Giuliani’s successor, billionaire Michael Bloomberg, never made a run for New York governor or senator after three terms as New York City mayor, but he made a late bid to win the Democratic primary nomination in 2020. Despite some early support and throwing half a billion dollars of his own fortune into the contest, he won just one primary: in American Samoa.
Bloomberg dropped out of the race and threw his support (and 350 delegates won in other primaries) for the eventual winner, President Biden.
And then there’s de Blasio, who like Bloomberg, had his eyes on the White House in 2020. Unlike Bloomberg, de Blasio’s campaign was an abysmal failure, as he gained little to no support in any major poll. He was out of the race well before the Iowa Caucuses.
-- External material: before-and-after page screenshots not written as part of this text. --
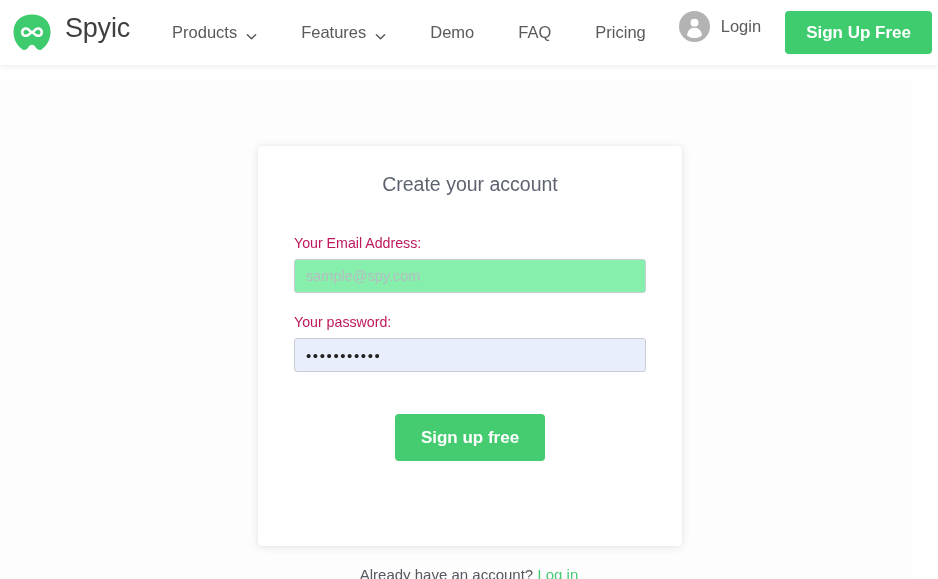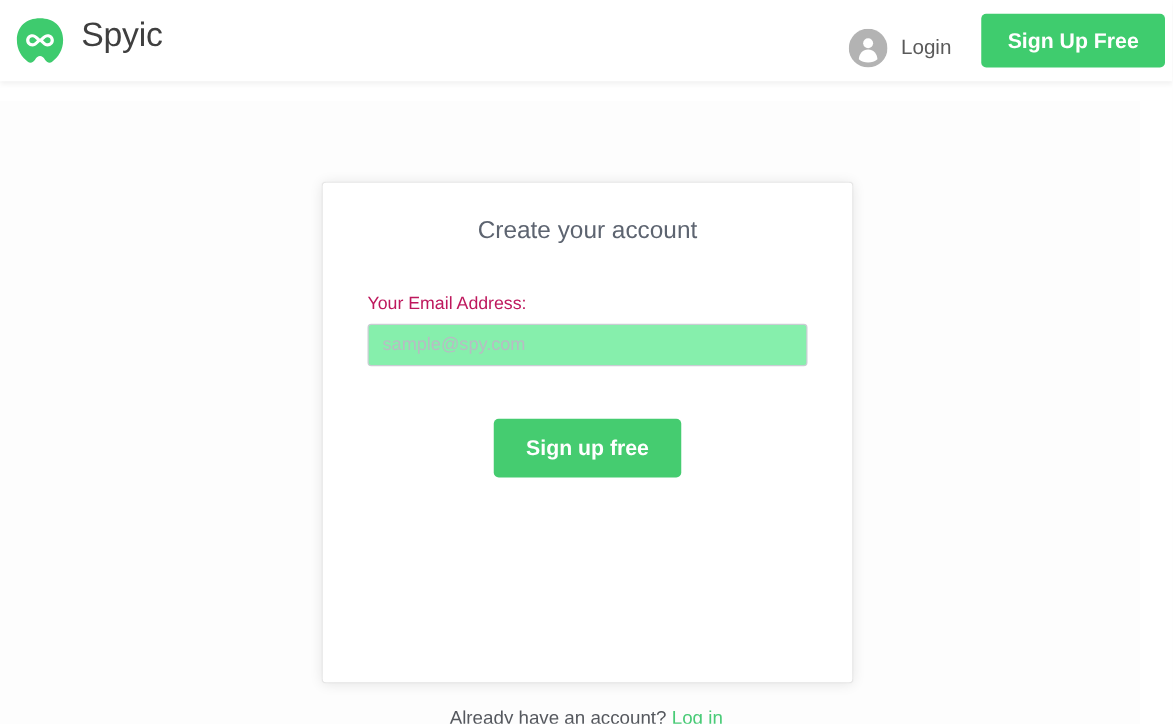"Products" nav.main-nav { html: none -> <nav> <a> <span>Products</span> <span> <svg> <path></path> </svg> </span> </a> <a> <span>Features</span> <span> <svg> <path></path> </svg> </span> </a> <a> <span>Demo</span> </a> <a> <span>FAQ</span> </a> <a> <span>Pricing</span> </a> </nav> }
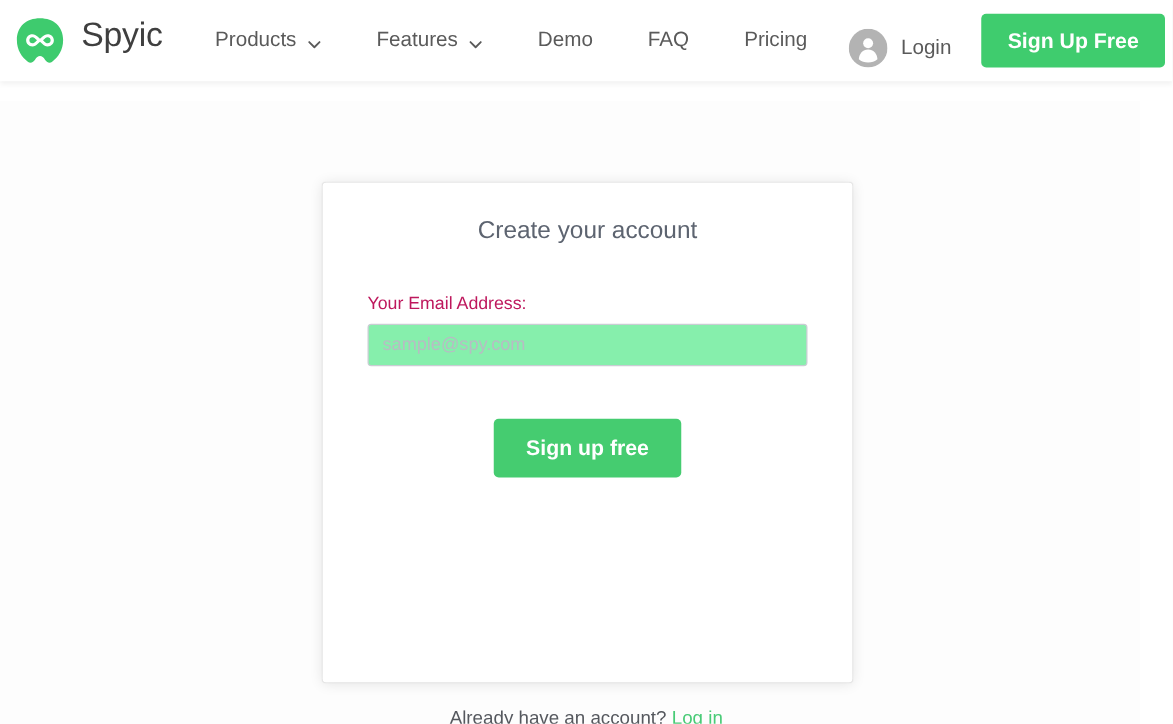"Login" .header-right { align-items: flex-end -> flex-start }
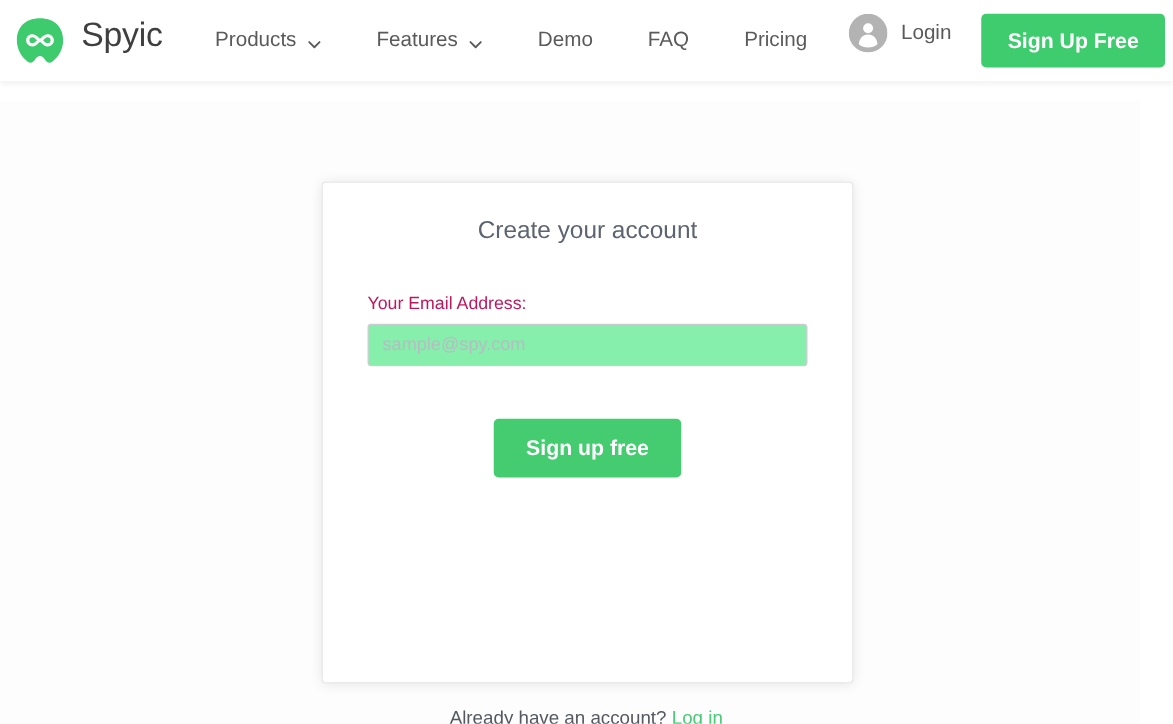"Your password:" div.field-group-password { html: none -> <div> <label>Your password:</label> <input> </div> }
The escapade proved more trouble than it was worth, as a Department of Investigation report revealed that the mayor failed to adequately compensate the NYPD for security details on the presidential campaign trail.
Now de Blasio wants to be New York’s next governor, and the race is already full of strong contenders, including the incumbent Kathy Hochul, Attorney General Letitia James and, likely, Public Advocate Jumaane Williams.
Factor in his lack of popularity in the city and suburbs, and it makes de Blasio’s quest almost quixotic. Nevertheless, hizzoner seems determined to prove that being mayor of New York City isn’t the dead-end job history has seemingly condemned it to be.